This love of fantasy did not transfer itself to things medical, for which Dahl was already developing a sharply observant eye. Accident and disease-prone throughout his life, Dahl’s childhood was packed with grisly medical encounters and Boy is full of hair-raising (and mostly true) accounts of these. His nose is “cut clean off” in a car crash and stitched back on by a doctor at home on the kitchen table. Then, on holiday in Norway, a doctor with a “round mirror strapped to his forehead” and a nurse “carrying a red rubber apron and a curved enamel bowl” remove his adenoids without using anaesthetic. Dahl often uses the adjective “curved” when he wants to describe something sinister, while gleaming metal also usually presages pain. Here a “long shiny steel instrument”, with a blade that is “very small, very sharp and very shiny”, disappears high up into the roof of his mouth. The doctor’s hand gives “four or five very quick little twists” and the next moment, “out of my mouth into the basin came tumbling a whole mass of flesh and blood”. 62Looking at the “huge red lumps” that had fallen out of his mouth, Dahl’s first thought was that the doctor had cut out the middle of his head.

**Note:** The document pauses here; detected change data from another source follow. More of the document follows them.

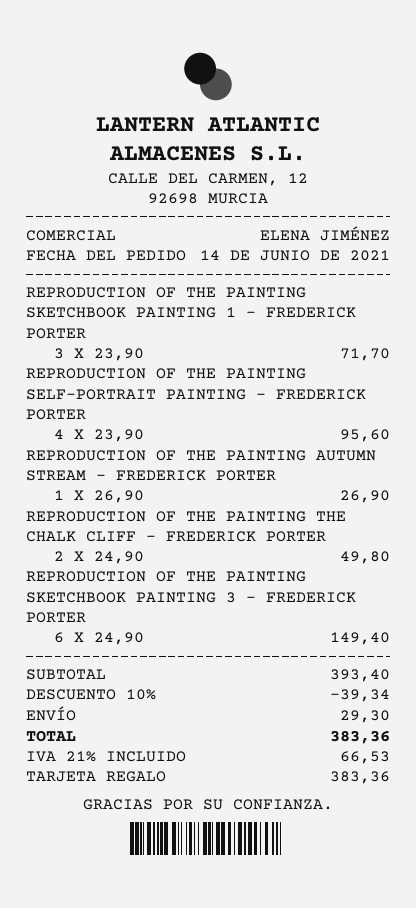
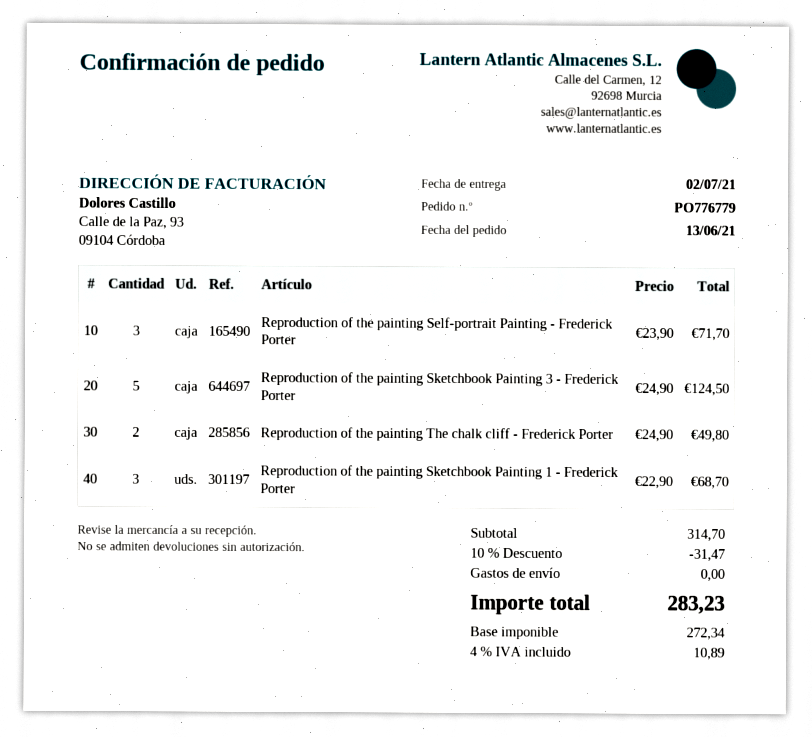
order date: 2021-06-14 -> 2021-06-13
REPRODUCTION OF THE PAINTING SKETCHBOOK PAINTING 1 - FREDERICK PORTER: 3 x 23.90 = 71.70 -> 3 x 22.90 = 68.70
REPRODUCTION OF THE PAINTING SELF-PORTRAIT PAINTING - FREDERICK PORTER: 4 x 23.90 = 95.60 -> 3 x 23.90 = 71.70
REPRODUCTION OF THE PAINTING AUTUMN STREAM - FREDERICK PORTER: 1 x 26.90 = 26.90 -> none
REPRODUCTION OF THE PAINTING SKETCHBOOK PAINTING 3 - FREDERICK PORTER: 6 x 24.90 = 149.40 -> 5 x 24.90 = 124.50
subtotal: 393.40 -> 314.70
discount: 10% = 39.34 -> 10% = 31.47
shipping: 29.30 -> 0.00
tax: 21% = 66.53 -> 4% = 10.89
total: 383.36 -> 283.23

Back at school it is not long before he has another encounter with doctor and scalpel. This one has another “long steel handle” and a “small pointed blade”. The young victim in this instance was not Dahl himself, but a fellow patient in the sickroom, Ellis, who has “an immense and angry-looking boil on the inside of his thigh. I saw it,” Roald boasts enthusiastically. “It was as big as a plum and about the same colour.” Ellis’s outraged screams of pain and his floods of tears, as the doctor throws a towel over his patient’s face and lances the purple swelling, driving the knife deep into the boil, provoke no sympathy from either doctor or the “mountainous-bosomed” Matron. “Don’t make such a fuss about nothing,” is all she says. Dahl himself is only marginally more sympathetic, admitting that he thinks the doctor “handled things rather cleverly”. “Pain,” he concludes, “was something we were expected to endure.” 63

Some things, however, were too much for his young readers. In the first draft of Boy, for example, Ellis was referred to by his real name, Ford, and Dahl added a coda to the story of the boil-lancing, which he removed before the book was published, almost certainly because he felt it was too sombre and gloomy. Ford survived the boil, he wrote, adding that “tragically it was all for nothing”, 64and explaining that, two years later, during an outbreak of measles at the school, the boy died. In this omission also Dahl may well have been being true to his unsentimental child’s eye, for in his letters home from school the death is barely mentioned. His own exploits on horseback and a description of a toy motor canoe, with an automated rower, “whose joints move like real”, 65get far more attention.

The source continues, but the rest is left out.